But he did find out what Debussy had been doing in Paris. His friend and fellow-composer Zoltan Kodály had just returned from a trip to France with several scores of Debussy's works. (You can hear the influence of Debussy beginning at 6:00 into the clip). It's such a sudden change from the rest of the movement, it almost sounds like Kodály dropped by with a score of Debussy's Quartet the day Bartók was composing this passage... (Here's a link to a video of the Cypress Quartet playing the opening of the Debussy String Quartet which they will play for Market Square Concerts in January.)
There was one more discovery from the year 1908, though you won't hear it in the 1st movement (and I couldn't find a clip of the 3rd movement, so you'll have to come to the concert to hear it).
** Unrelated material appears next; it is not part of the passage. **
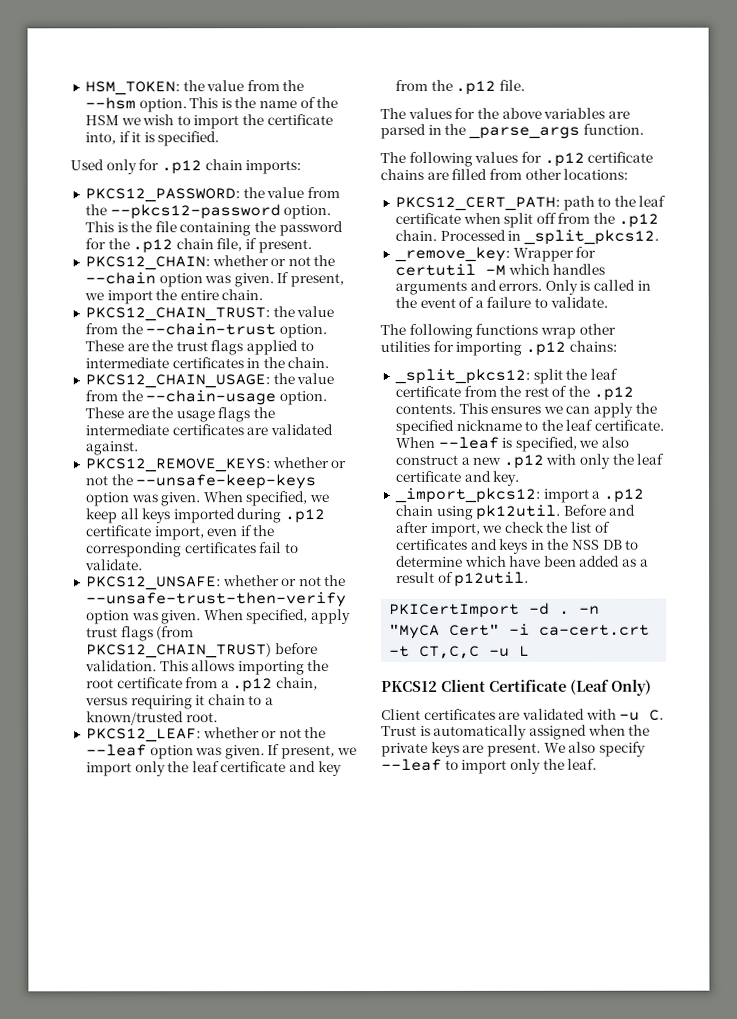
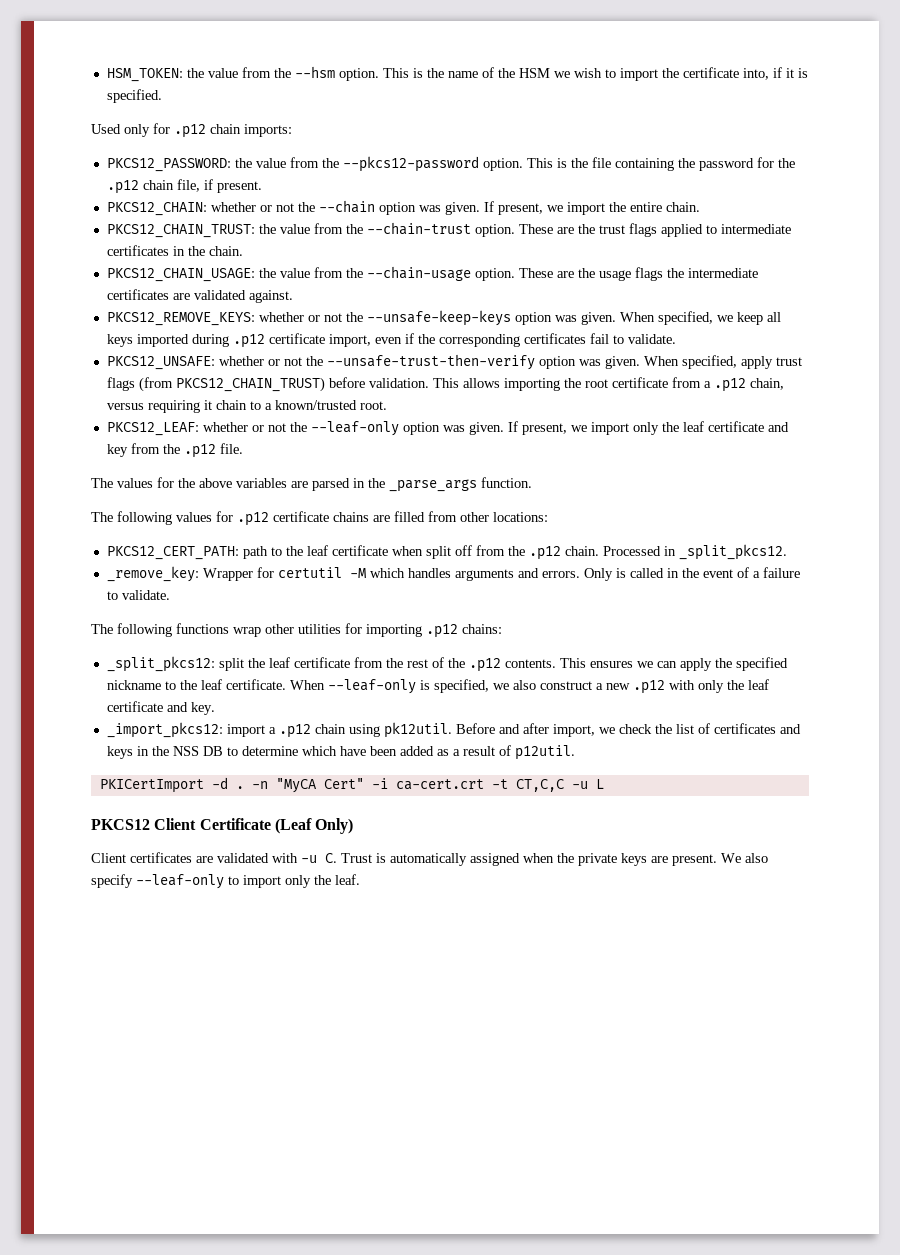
[85,744,147,757] --leaf -> [310,421,399,436] --leaf-only
[437,436,499,449] --leaf -> [327,679,416,694] --leaf-only
[381,758,442,771] --leaf -> [136,874,224,889] --leaf-only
In 1904, he was at a summer resort and heard a teen-aged peasant girl from the nearby rural area singing folk-songs unlike anything he'd heard before. But it wasn't until 1908 when Kodály, who had already started studying the folk music of Hungary, introduced his collection to Bartók. This then began his systematic study of not only Hungarian folk music but also a great deal of folk music from across Eastern Europe and northern Africa.
In Europe, Hungarian music really meant “Gypsy Music.” This was what Franz Liszt, born in Hungary but cosmopolitan by nature, introduced to the world in his Hungarian Rhapsodies and what the very German Brahms incorporated into his Hungarian Dances and the dance-like finales of works like the 1st Piano Quartet or the Violin Concerto. He'd heard this music as a young man, accompanying a Hungarian violinist named Eduard Reményi.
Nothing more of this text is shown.